> _To do_:
Exercise in exact copying: restate word for word only the lines below from the one containing "flex-direction: none ->" through the one containing "none -> <div>", omitting any pictures.

> _Task material_:
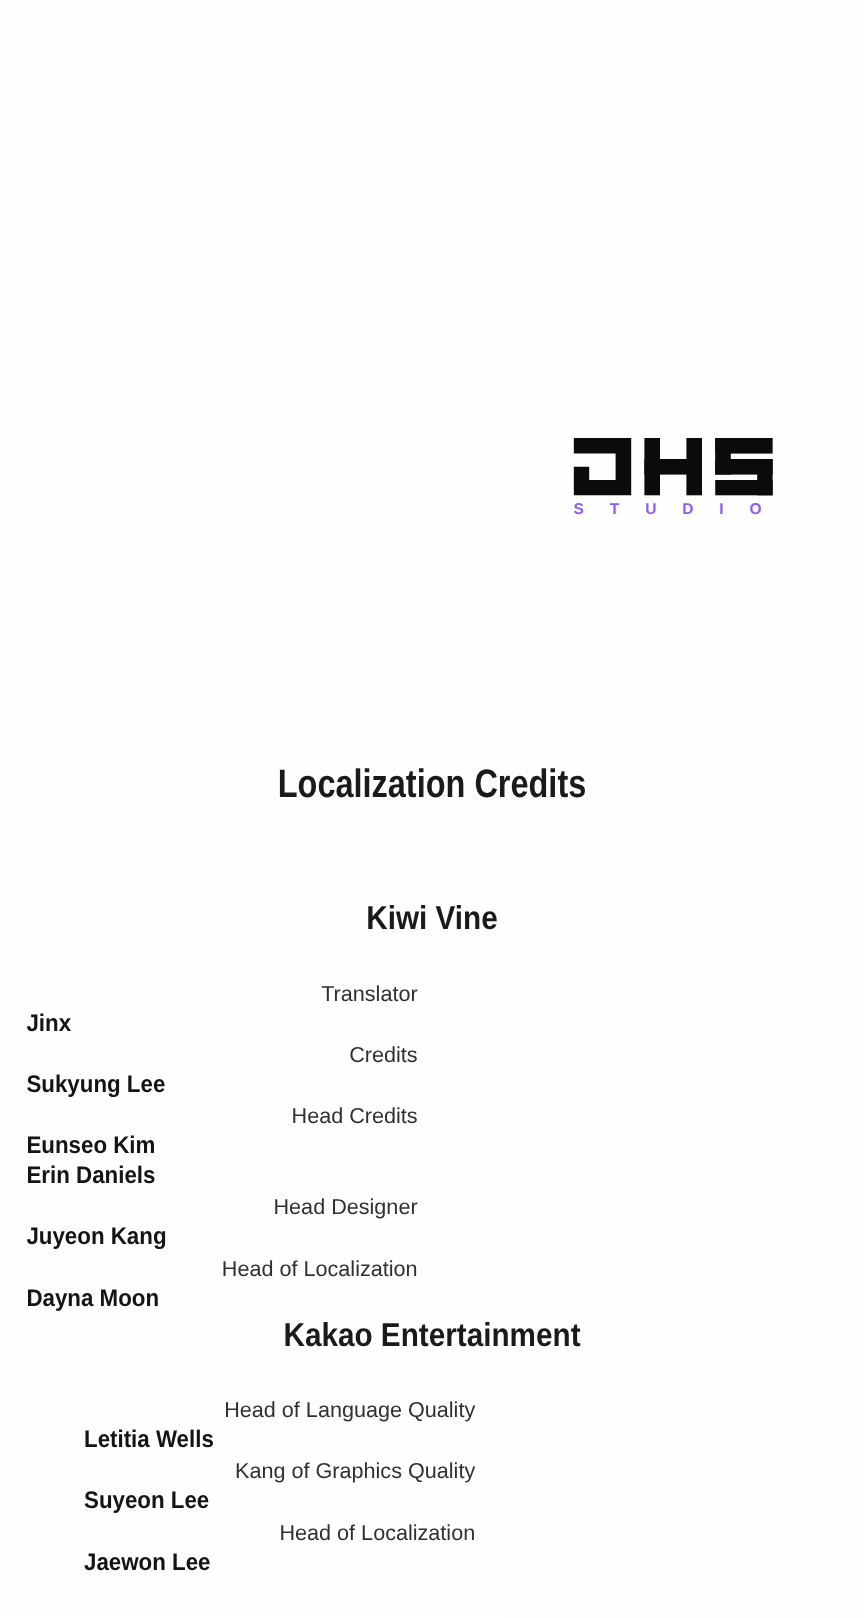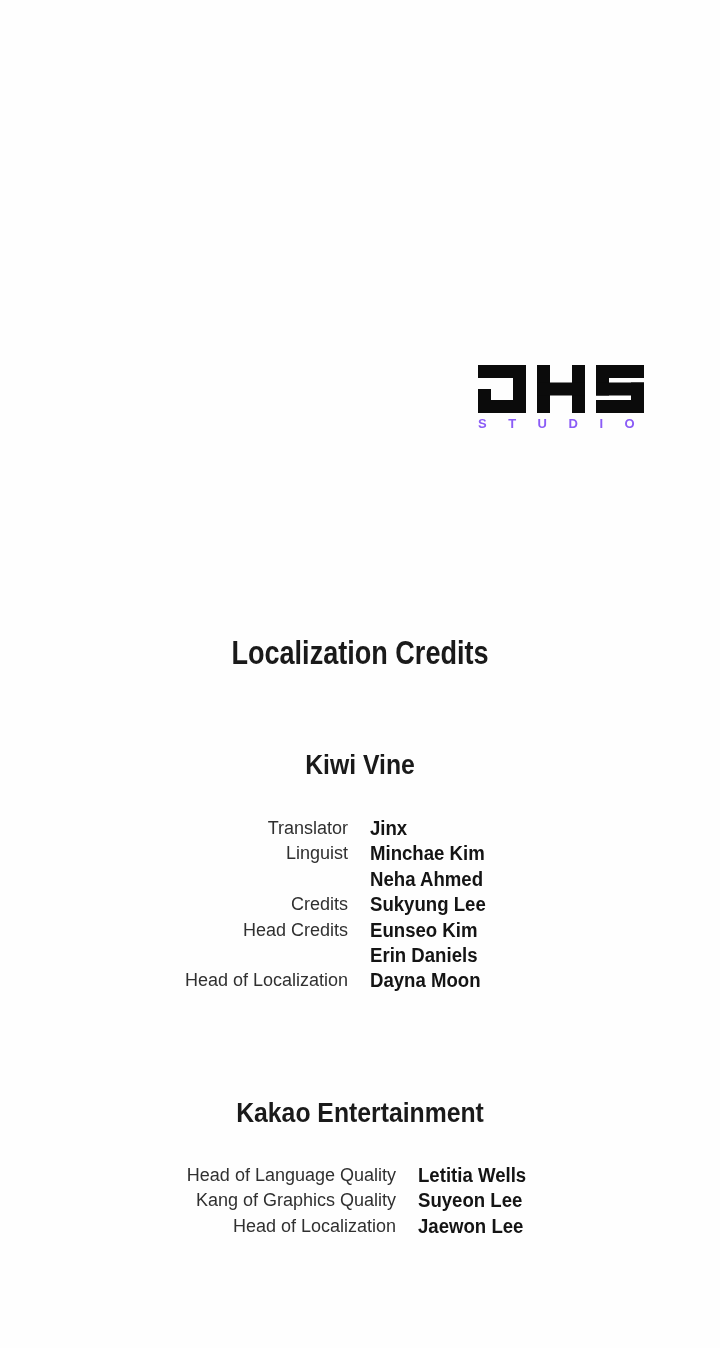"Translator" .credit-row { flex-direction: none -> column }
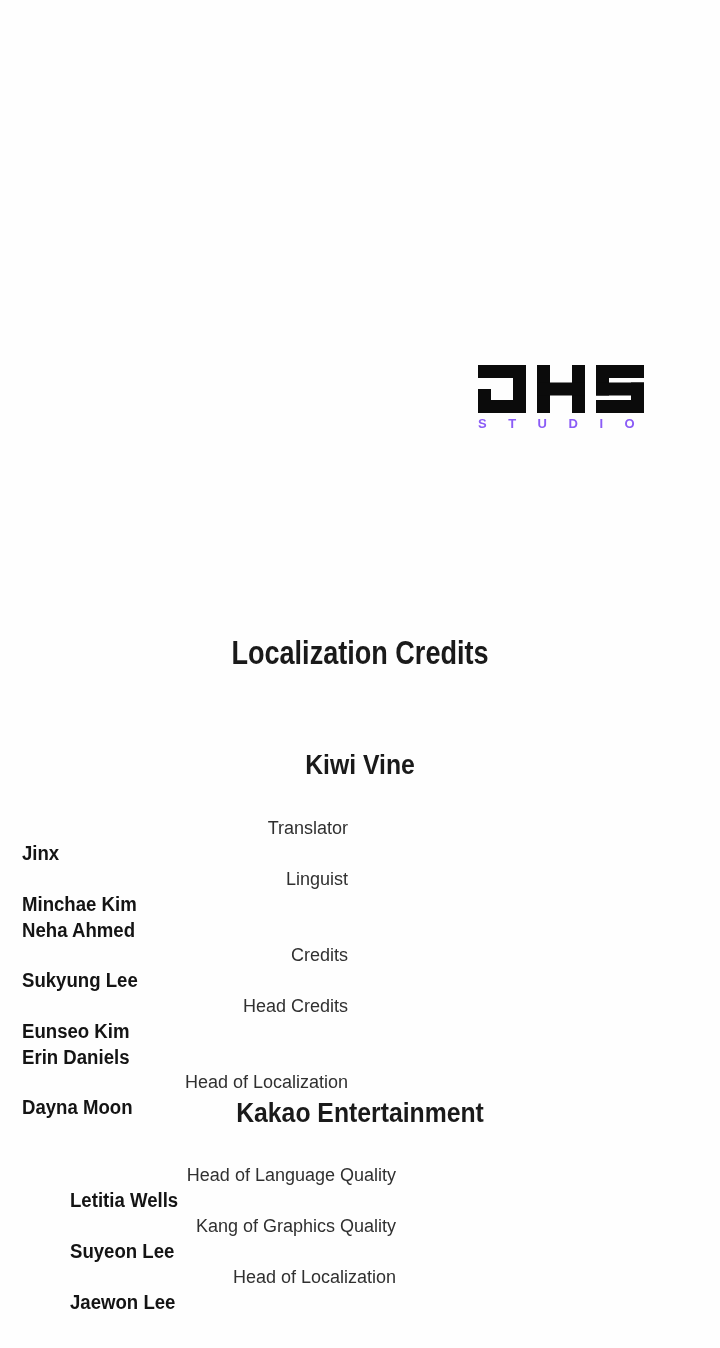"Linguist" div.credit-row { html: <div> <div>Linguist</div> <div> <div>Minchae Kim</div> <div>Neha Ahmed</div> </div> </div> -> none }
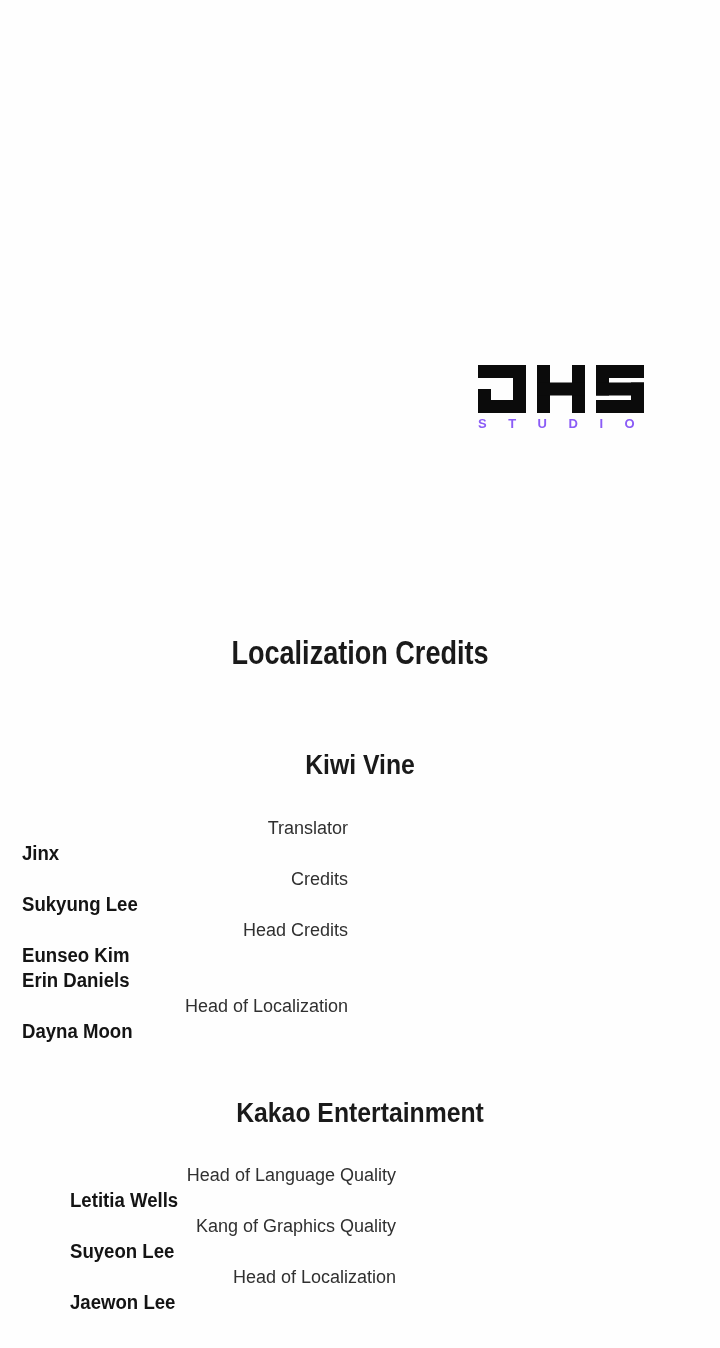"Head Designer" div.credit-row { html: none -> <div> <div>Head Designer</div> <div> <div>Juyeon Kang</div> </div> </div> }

--

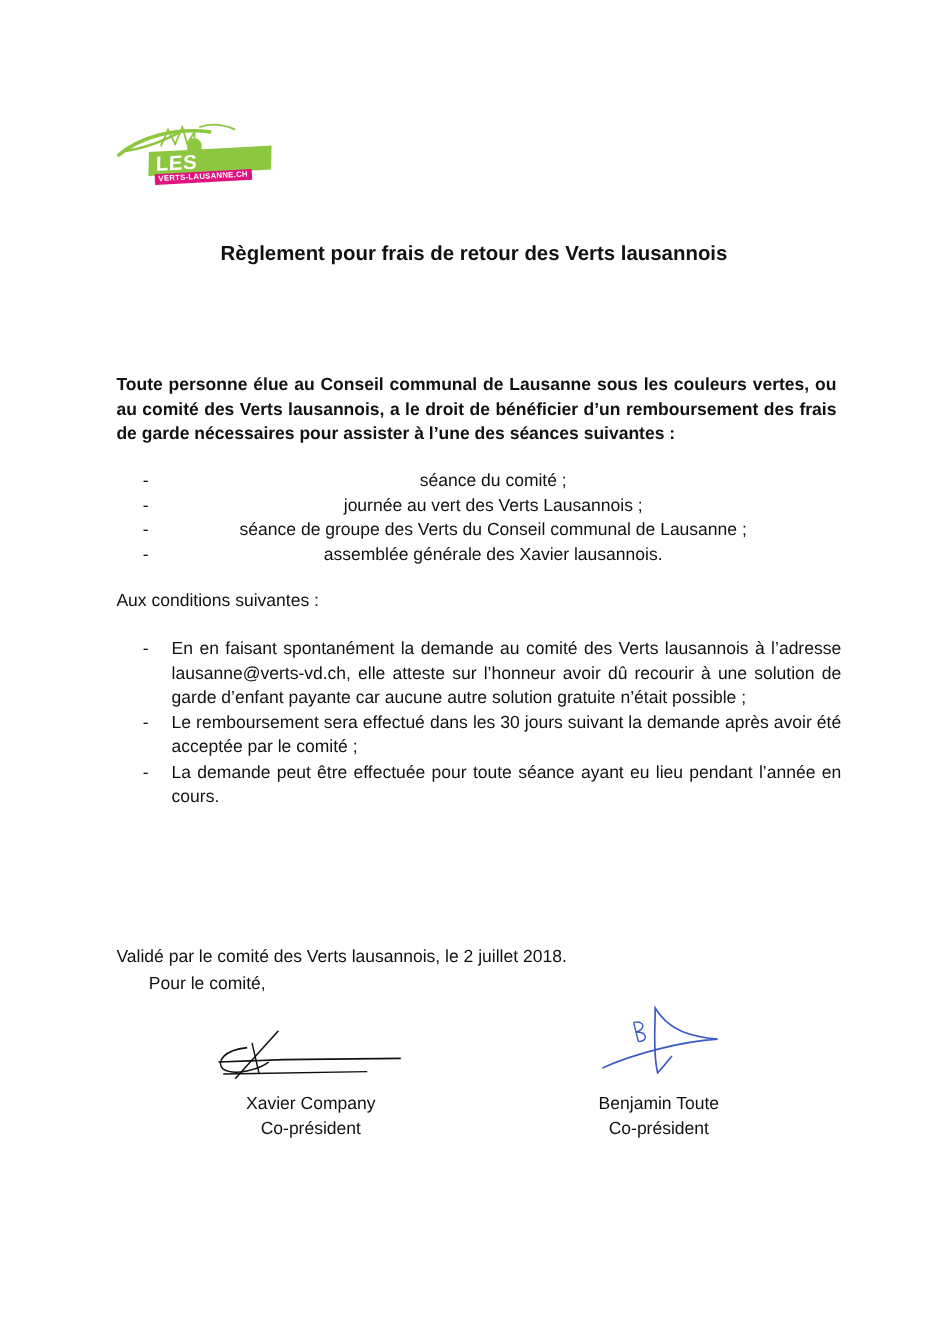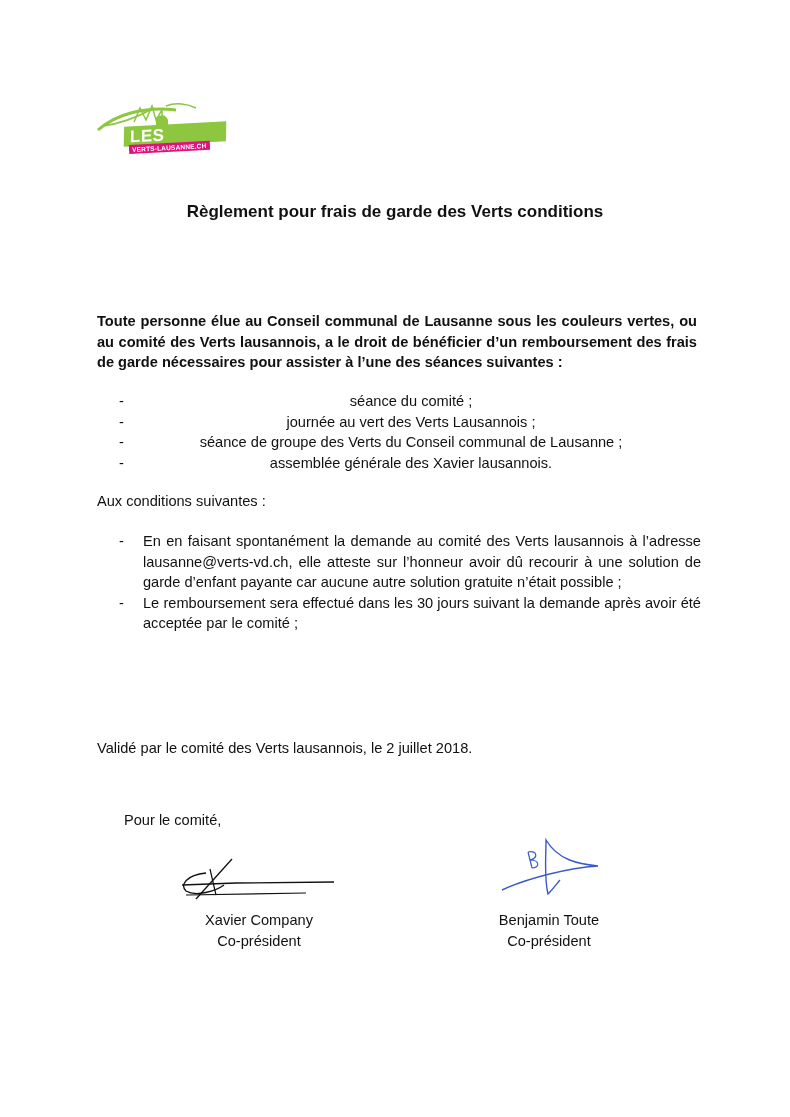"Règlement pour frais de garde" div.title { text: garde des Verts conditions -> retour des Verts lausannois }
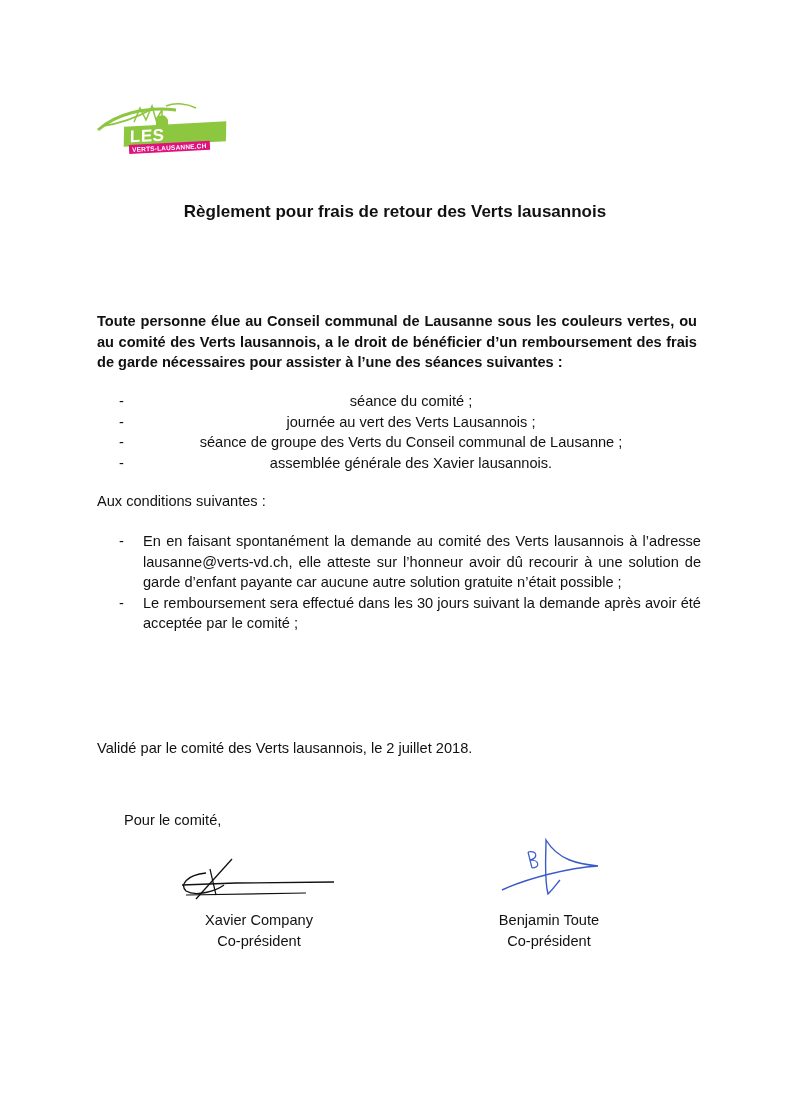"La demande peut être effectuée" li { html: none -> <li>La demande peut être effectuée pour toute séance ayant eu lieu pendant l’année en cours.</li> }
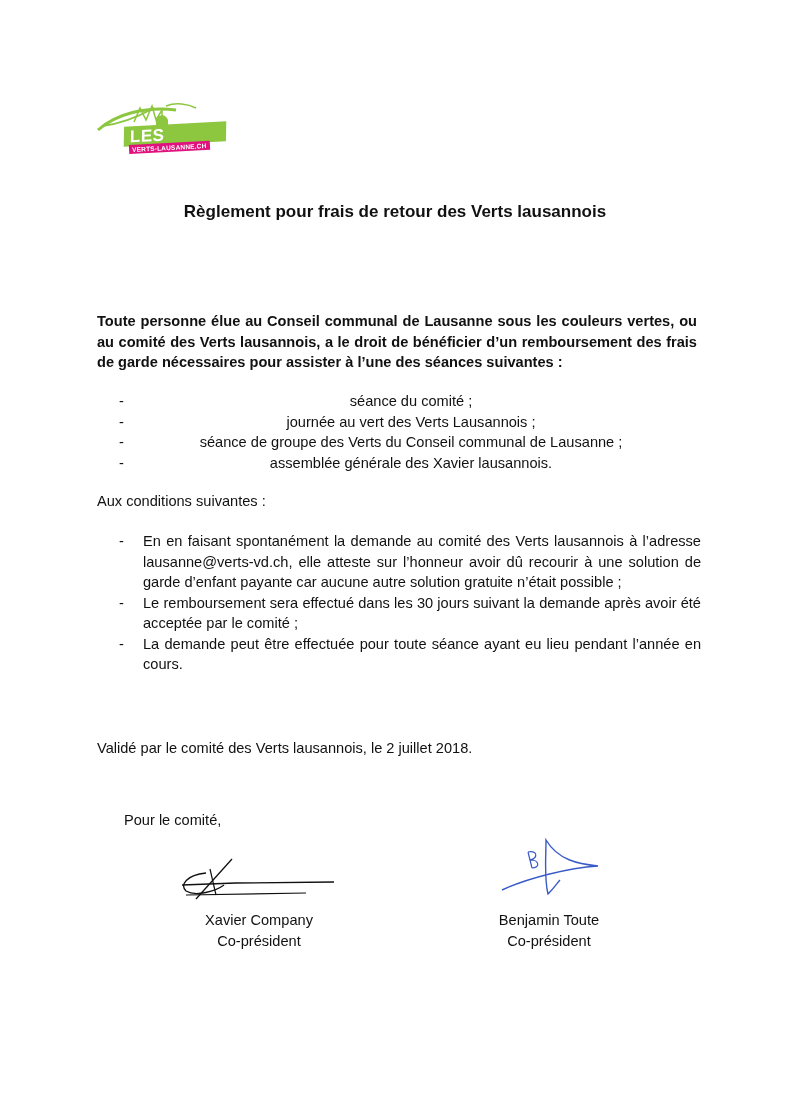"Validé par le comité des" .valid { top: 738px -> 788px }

> _Response to the exercise_:
"Translator" .credit-row { flex-direction: none -> column }
"Linguist" div.credit-row { html: <div> <div>Linguist</div> <div> <div>Minchae Kim</div> <div>Neha Ahmed</div> </div> </div> -> none }
"Head Designer" div.credit-row { html: none -> <div> <div>Head Designer</div> <div> <div>Juyeon Kang</div> </div> </div> }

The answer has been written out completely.